Sourcing & Fact-Checking Policy

Last updated: July 9, 2026

Food Poisoning News reports on food recalls, foodborne-illness outbreaks, food-safety science, and food-poisoning litigation for a U.S. audience. Our readers use our coverage to decide whether food in their homes is safe, so getting the facts right is the whole job. This page explains where our information comes from and how we check it before we publish.

How we approach verification

Food Poisoning News does not operate a separate fact-checking desk, and we do not employ an independent reviewer or a medical reviewer. Instead, verification is built into how our articles are written and edited. Our recall and outbreak reporting is written by a named reporter working from primary documents and reviewed by an editor before it is published. This page describes what that means in practice.

We take responsibility for the accuracy of our work. We verify information against original sources before we publish, and we prefer original documents (agency recall notices, outbreak advisories, and court filings) over second-hand accounts. These are widely recognized principles of accurate reporting, and they are the standard we hold ourselves to.

The sources we treat as authoritative

Not all sources are equal. When sources disagree, we follow this order of authority.

1. Official government recall notices and outbreak advisories

Our recall and outbreak coverage is built first on notices published by the agencies responsible for food safety:

  • U.S. Food and Drug Administration (FDA). Recalls, market withdrawals, and safety alerts for FDA-regulated foods, and its foodborne-illness outbreak investigations.
  • USDA Food Safety and Inspection Service (FSIS). Recalls and public health alerts for meat, poultry, and egg products.
  • U.S. Centers for Disease Control and Prevention (CDC). Food safety alerts and investigation notices for multistate foodborne-illness outbreaks.
  • Canadian Food Inspection Agency (CFIA). Recalls and food-safety advisories for Canada.
  • State and local health departments. Recalls, outbreak notices, and case information within their jurisdictions.

When a recalling company issues its own press release through one of these agencies, we treat the agency posting as the authoritative record.

2. Peer-reviewed research

For the science behind an outbreak (how a pathogen spreads, incubation periods, symptoms, and risk to vulnerable groups), we rely on peer-reviewed literature and the agencies above rather than on general-interest summaries.

3. Court filings, for litigation reporting

When we report on food-poisoning lawsuits, we work from the court record (complaints, motions, and other filings) and we identify the court and case where we can, so readers understand that allegations in a filing are claims that have not yet been proven.

4. Established news organizations, for corroboration

We cite reputable news outlets to corroborate or add context, but we treat their reporting as secondary to the primary agency and court records above. Where we can, we trace a news report back to its underlying official source and cite that.
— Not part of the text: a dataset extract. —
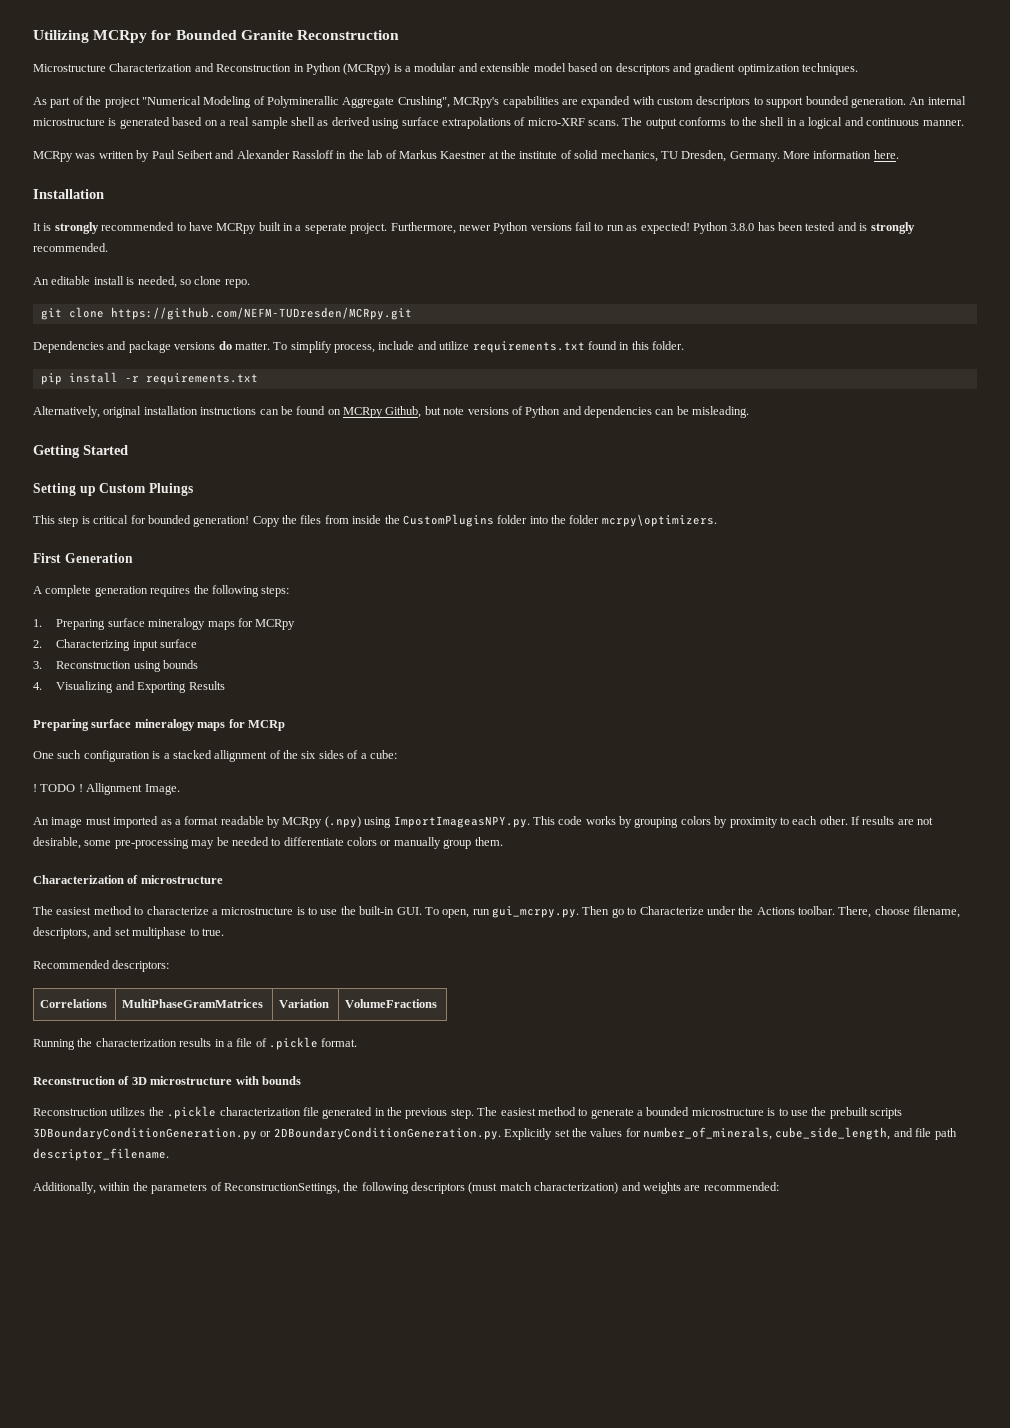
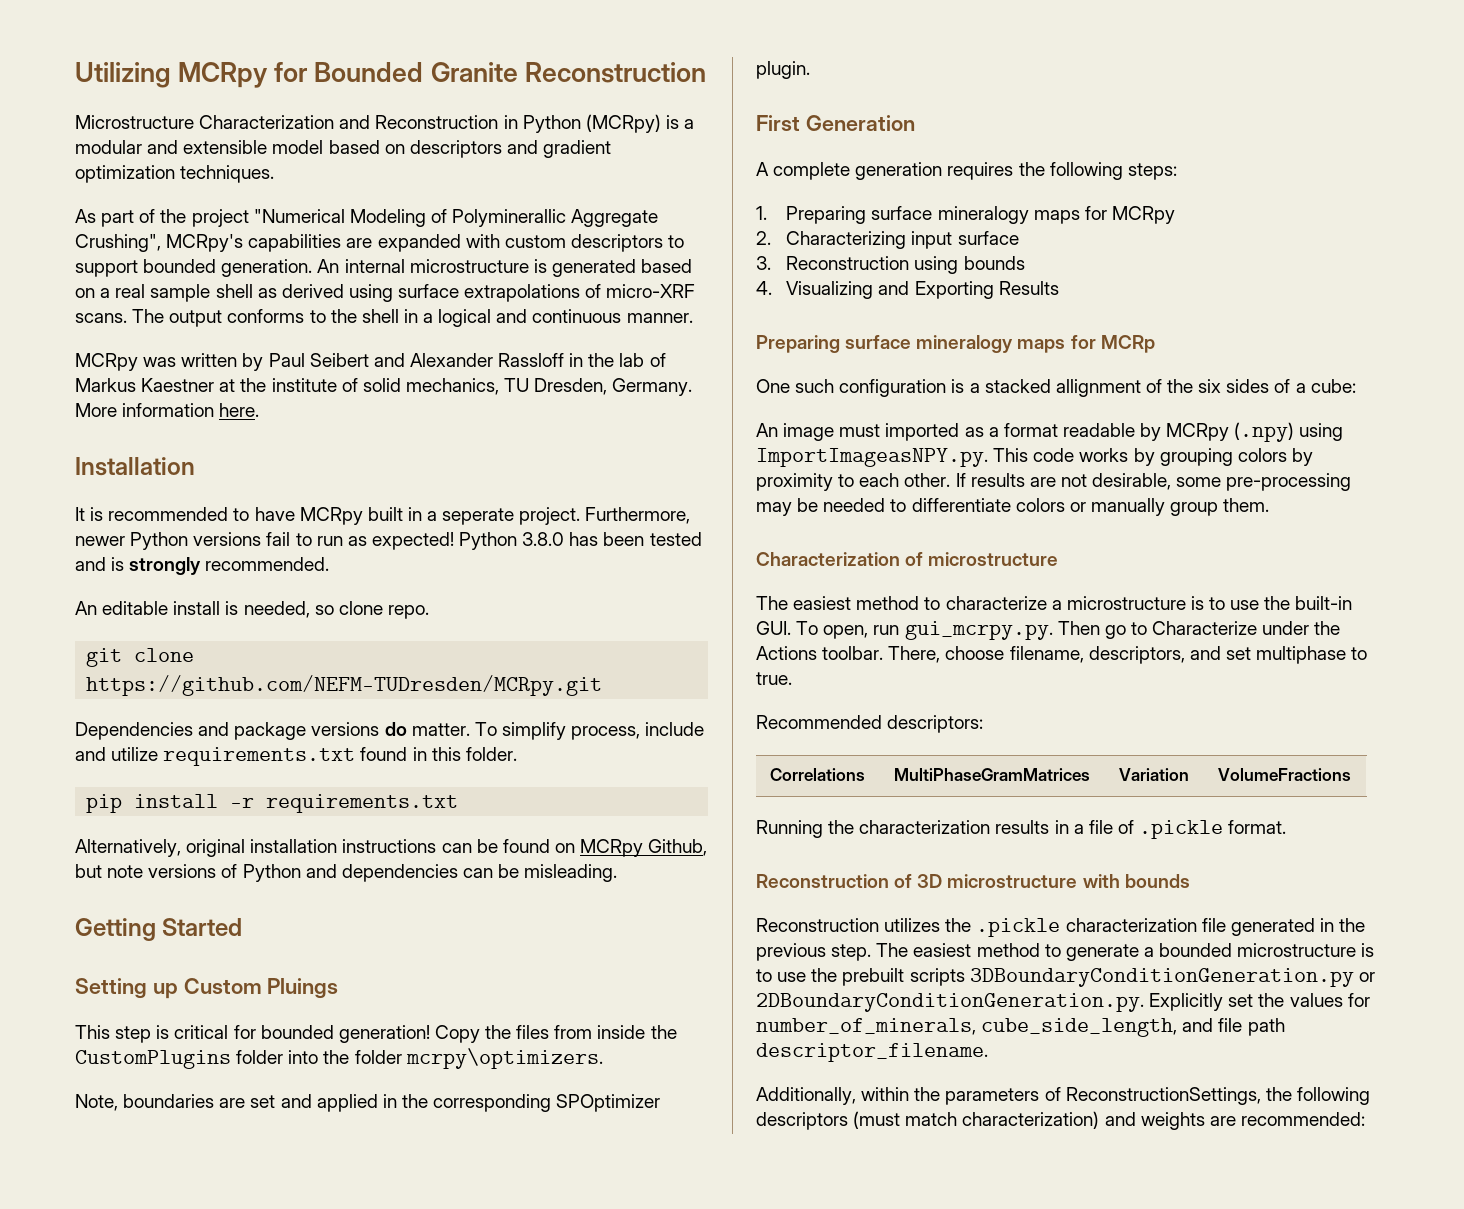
- It is strongly recommended to have MCRpy built in a seperate project.
+ It is recommended to have MCRpy built in a seperate project.
+ Note, boundaries are set and applied in the corresponding SPOptimizer plugin.
- ! TODO ! Allignment Image.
How we verify a recall or outbreak before we publish

Before publishing a recall or outbreak article, we confirm the key facts against the official notice or agency statement, including:

  • the product name, brand, and packaging
  • lot numbers, establishment numbers, UPC or product codes, and “best by” or sell-by dates
  • the recall date and the reason for the recall (for example, the pathogen or allergen involved)
  • the states or regions affected and where the product was distributed
  • the number of reported illnesses, hospitalizations, or deaths, as stated by the agency.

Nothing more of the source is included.